I've been holding off when it comes to writing about the new version of The Woman in Black (2011, directed by James Watkins). It's the kind of movie where, when I was in the moment of watching it, it was profoundly terrifying. When I was not in the moment, would it still resound in my mind? The best horror movies linger in the memory. The original BBC version of this story was such a movie; it gave me bad dreams for weeks after I saw it. Is it an unfair standard, this insistence that horror movies continue to disturb you after the screen fades to black? I don't think it is. I can think of several horror movies that did exactly that. A personal example: my mother would never take a shower if she was in the house alone. Psycho did that to her. Jaws kept people off the beaches for months during 1975. I sometimes pose this question to people who don't understand my indifference to the Nightmare on Elm Street movies: what's more frightening, some dream demon in a bad sweater and a drawer full of steak knives on his fingers or the notion that your gynecologist is whacked out of his mind on drugs, designing his own medical instruments, and using them on patients? I know what my answer is. And yet, there's something to be said for a scare machine, for movies that want to do nothing more than jump out and say "boo!" There are even legitimately great horror movies that do exactly that. Halloween is one of them. So is Carrie. I don't know yet if The Woman in Black is a great horror movie. It's much too soon to make that kind of judgement. But it IS a pretty great scare machine, though, and it even has a jump scare that's as cunningly executed as the dream sequence at the end of Carrie. And that, my friends, is high praise. I had a grand time watching it.

As I say, this isn't the first adaptation of Susan Hill's novel. The BBC did a version back in the 1980s that gave me occasional nightmares months after I saw it in 1995. The BBC is good at this sort of thing, having produced memorable shudders as long ago as Nigel Kneale's original Quatermass series and The Stone Tape and as recently as Dead Set. Their version of The Woman in Black plays like an episode of Masterpiece Theater on a bad acid trip and it works in spite of sometimes dodgy production values. The new version is largely the same story, filmed with more contemporary special effects and a much more lavish production design.

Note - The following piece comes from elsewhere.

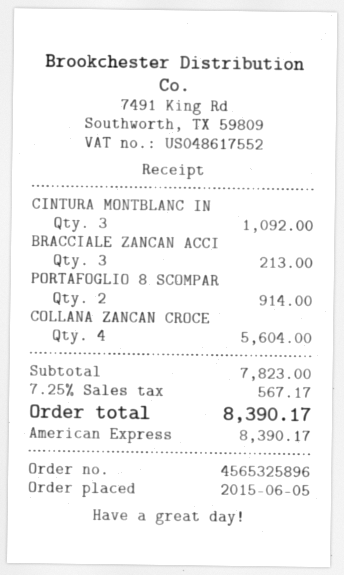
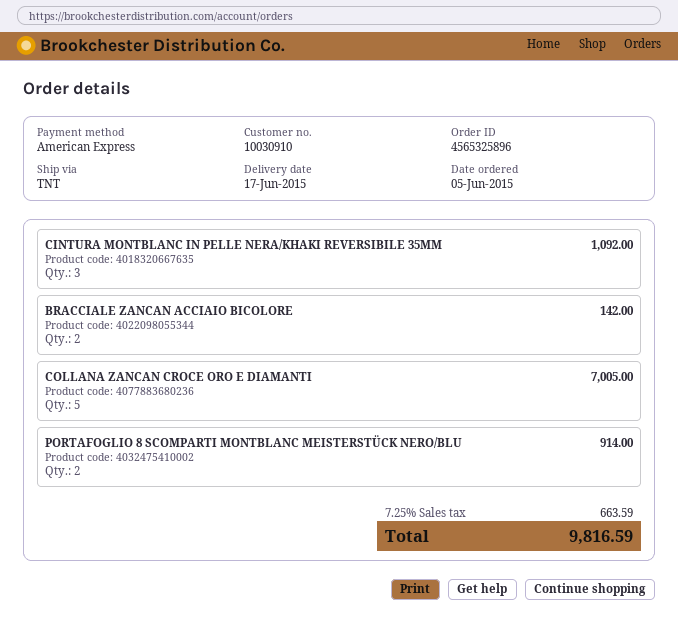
BRACCIALE ZANCAN ACCI: 3 for 213.00 -> 2 for 142.00
COLLANA ZANCAN CROCE: 4 for 5604.00 -> 5 for 7005.00
tax: 7.25% = 567.17 -> 7.25% = 663.59
total: 8390.17 -> 9816.59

The story follows one Arthur Kipps, a solicitor charged with discharging the estate papers at Eel Marsh House. The house is a bleak ruin of a thing on a promontory in a tidal marsh. During high tide, it's inaccessible. Kipps is in desperate straits. His wife died in childbirth and the loss has affected his work. Botch this job, and he's looking for a new situation. So off he goes. Things don't go to plan. The villagers in flyspeck town of Crythin Gifford are hostile from the get go. Eel Marsh House is haunted by a mysterious woman, and every time she's seen, a child in the village dies. Kipps only ally is the wealthy Mr. Daily, who has also lost a son, but who refuses to believe in the supernatural. His wife is another matter. She claims to be in contact with their dead son, who imparts dire warnings to Kipps. Then there is the house itself, a wrecked mansion stacked with ominous papers and decaying toys. Kipps sees the woman in black himself on his first trip to the house, and sure enough, he's confronted with a dead child once he returns to town. On his second trip, he stays the night, and finds himself terrorized by the woman in black and her entourage of child ghosts. Kipps starts to piece together the history of the woman in black, and on his third trip to the house, he attempts to exorcise her restless spirit. But that doesn't go quite to plan...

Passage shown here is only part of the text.